Bisnis.com, JAKARTA - Kini kartu kredit mulai tertikam oleh laju paylater satu model pembayaran “membeli dulu, membayar kemudian” (buy first, pay later) yang semakin digandrungi masyarakat luas.
Apa tantangan kartu kredit dalam melawan tikaman paylater? Mungkinkah bank akan menerbitkan paylater ke depan sehingga berhadapan head to head dengan paylater?
Sejauh mana pertumbuhan kartu kredit? Statistik Sistem Pembayaran dan Infrastruktur Keuangan (SPIP) yang diterbitkan oleh Bank Indonesia (BI) pada 18 September 2023 menunjukkan bahwa jumlah kartu kredit naik 5,74% dari 16,73 juta unit per Juli 2022 menjadi 17,69 juta unit per Juli 2023.
Volume transaksi kartu kredit naik 22,75% dari 28.130 juta menjadi 34.530 juta. Volume transaksi itu meliputi transaksi tunai yang naik 6,21% dari 435.000 transaksi menjadi 462.000 transaksi dan transaksi belanja yang naik 23,01% dari 27.695.000 transaksi menjadi 34.068.000 transaksi.
Sementara itu, nilai transaksi kartu kredit naik 30,60% dari Rp26,45 triliun menjadi Rp36,13 triliun. Nilai transaksi itu terdiri dari nilai transaksi tunai yang naik 10,67% dari Rp656 miliar menjadi Rp726 miliar. Sebaliknya, nilai transaksi belanja naik signifikan 37,41% dari Rp25,77 triliun menjadi Rp35,41 triliun.
Dengan bahasa lebih bening, jumlah kartu kredit ternyata masih mampu tumbuh 5,74% secara tahunan (yoy). Bahkan, transaksi kartu kredit tumbuh lebih baik 22,75%. Itulah sekejap kinerja kartu kredit hingga Juli 2023 di tengah gempuran paylater dan dompet elektronik (e-wallet) lainnya. Sebut saja, DANA, OVO dan Go-Pay.
Apa itu paylater? Menurut Otoritas Jasa Keuangan (OJK), paylater adalah istilah pada transaksi pembayaran barang atau jasa. Institusi penyedia layanan akan memberikan dana talangan kepada peminjam untuk membayar transaksi barang atau jasa yang dibutuhkan.

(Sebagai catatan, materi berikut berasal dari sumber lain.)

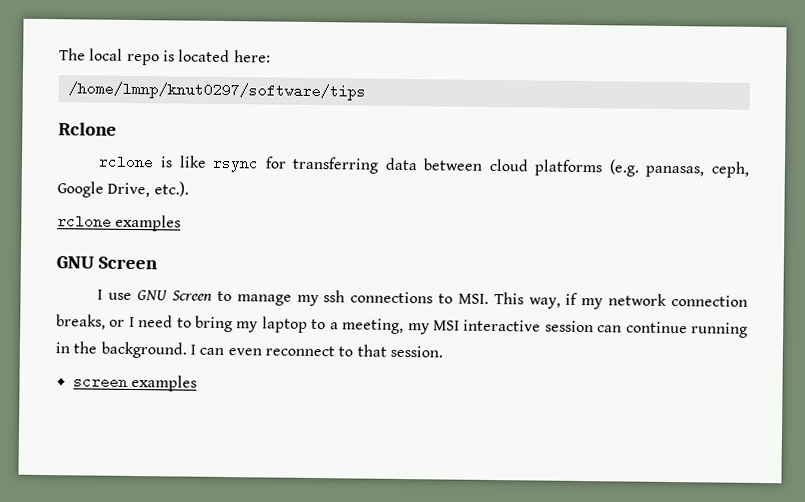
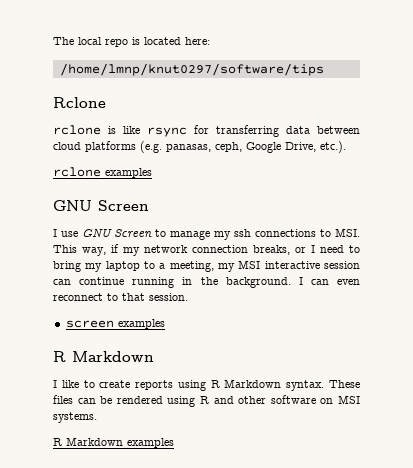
(197, 383) none -> [53,351,154,362] [53,379,360,391] [53,395,360,407] [53,412,97,423] [53,437,174,448] // R Markdown // I like to create reports using R Markdown syntax. These files can be rendered using R and other software on MSI systems. // R Markdown examples

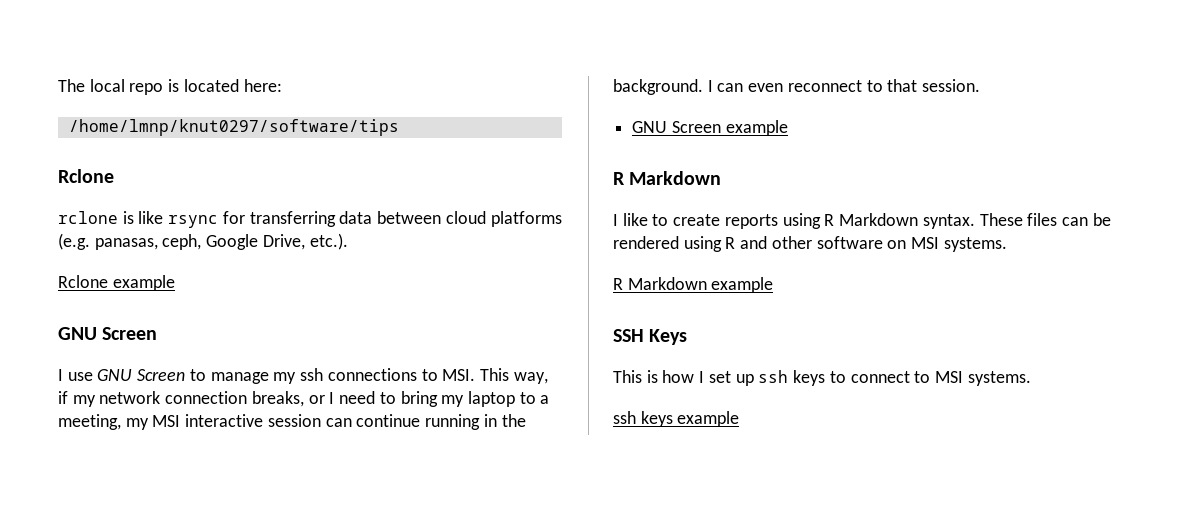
[53,167,152,178] rclone examples -> [58,275,175,291] Rclone example
[65,319,165,329] screen examples -> [632,120,788,136] GNU Screen example
[127,438,174,448] examples -> [711,277,774,293] [613,329,688,345] [613,370,1031,386] [613,411,740,427] example // SSH Keys // This is how I set up ssh keys to connect to MSI systems. // ssh keys example

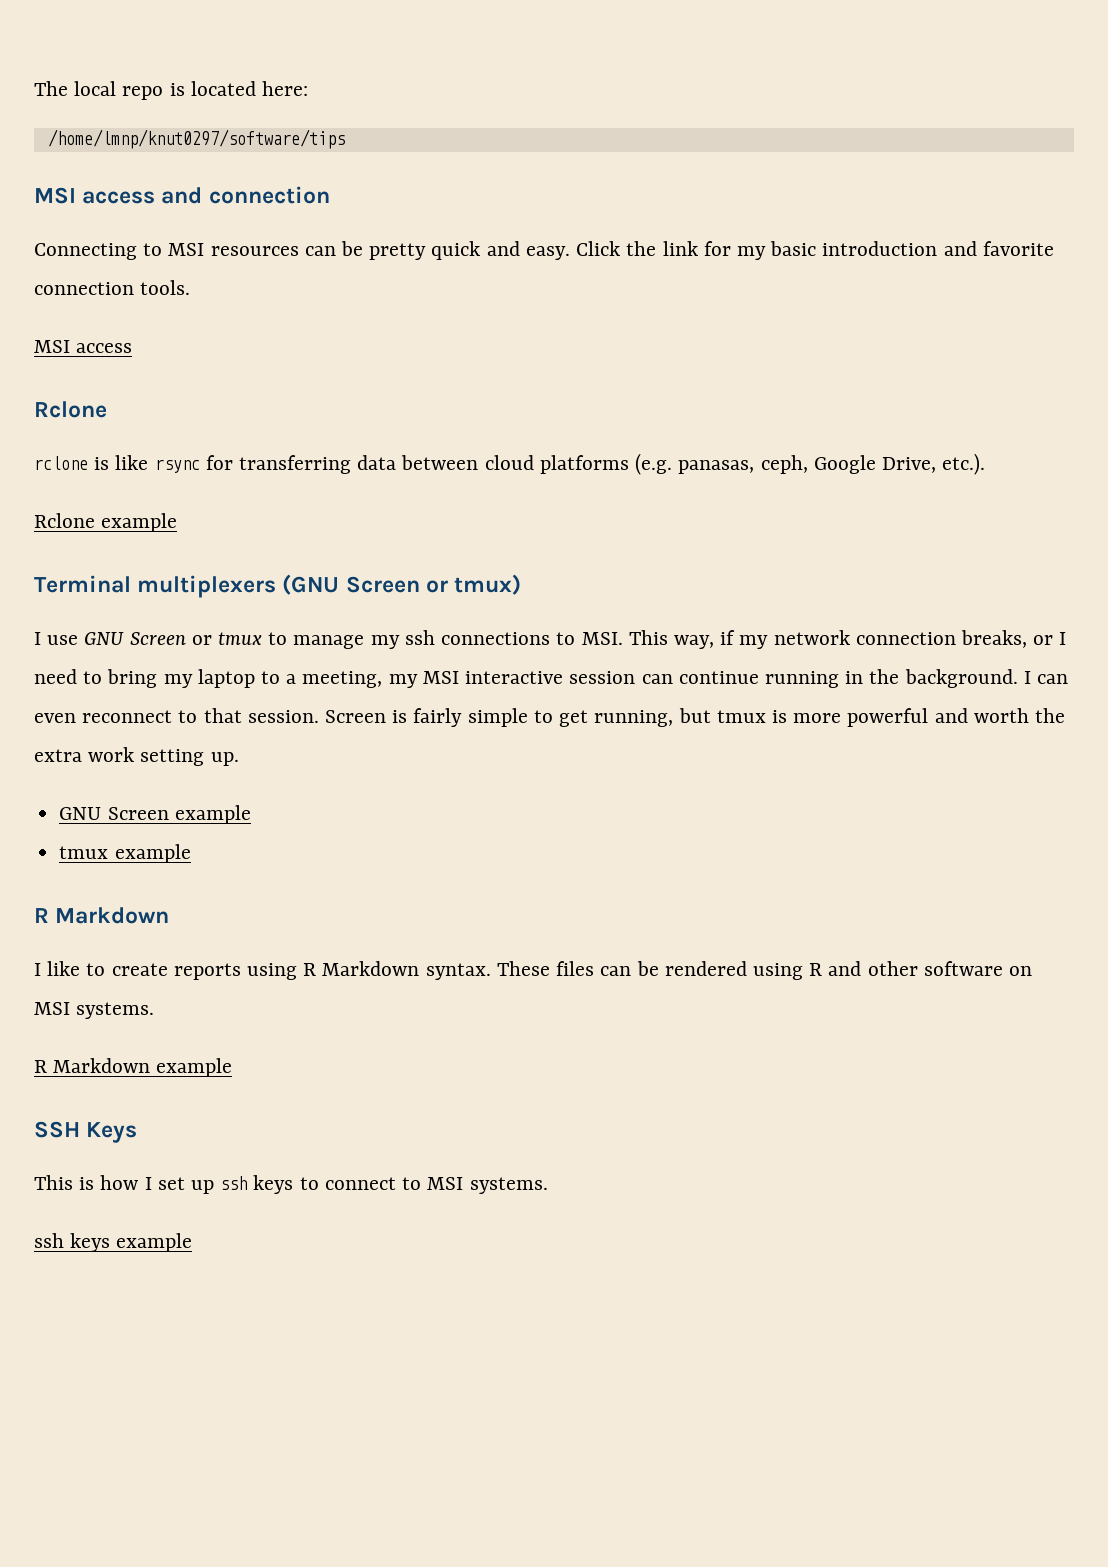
(399, 127) none -> [34,186,330,204] [34,241,1054,260] [34,280,191,295] [34,340,133,353] // MSI access and connection // Connecting to MSI resources can be pretty quick and easy. Click the link for my basic introduction and favorite connection tools. // MSI access
[58,327,158,340] GNU Screen -> [34,574,522,598] Terminal multiplexers (GNU Screen or tmux)
(186, 375) none -> [191,632,263,645] or tmux
(981, 85) none -> [325,708,1065,727] [34,747,239,766] Screen is fairly simple to get running, but tmux is more powerful and worth the extra work setting up.
(788, 128) none -> [59,844,191,863] // tmux example

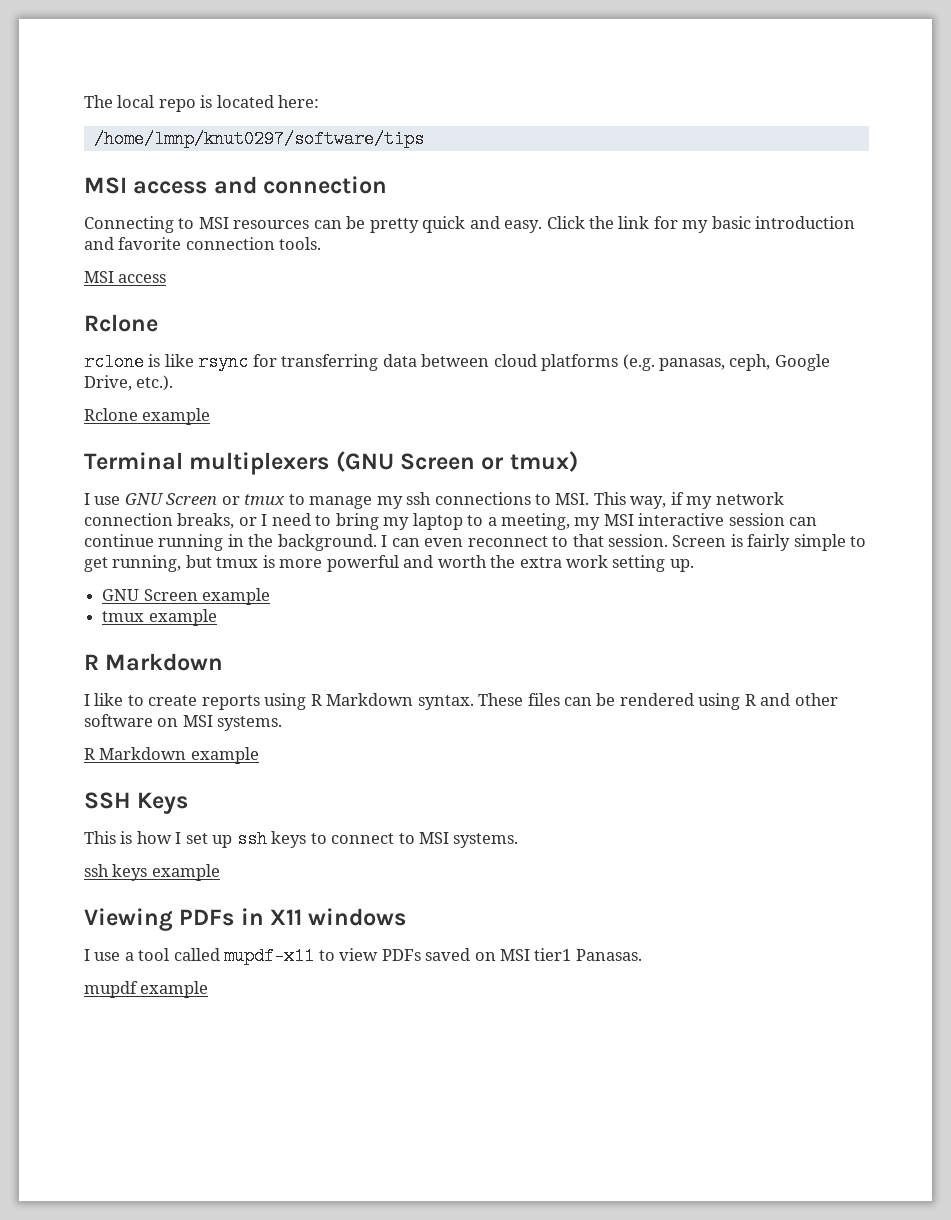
(193, 1242) none -> [84,908,407,931] [84,947,642,965] [84,981,209,998] // Viewing PDFs in X11 windows // I use a tool called mupdf-x11 to view PDFs saved on MSI tier1 Panasas. // mupdf example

Sungguh, paylater sangat mirip dengan kartu kredit tetapi tanpa menggunakan kartu kredit. Apa bedanya? Penerbit kartu kredit akan mengenakan bunga ketika peminjam tidak melakukan pelunasan pembayaran pada saat jatuh tempo. Sebaliknya, ketika peminjam melakukan pelunasan pada saatnya, penerbit kartu kredit tidak akan mengenakan bunga. Hal itu berbeda dari paylater yang akan langsung mengenakan bunga pada jumlah pembayaran pada saat jatuh tempo.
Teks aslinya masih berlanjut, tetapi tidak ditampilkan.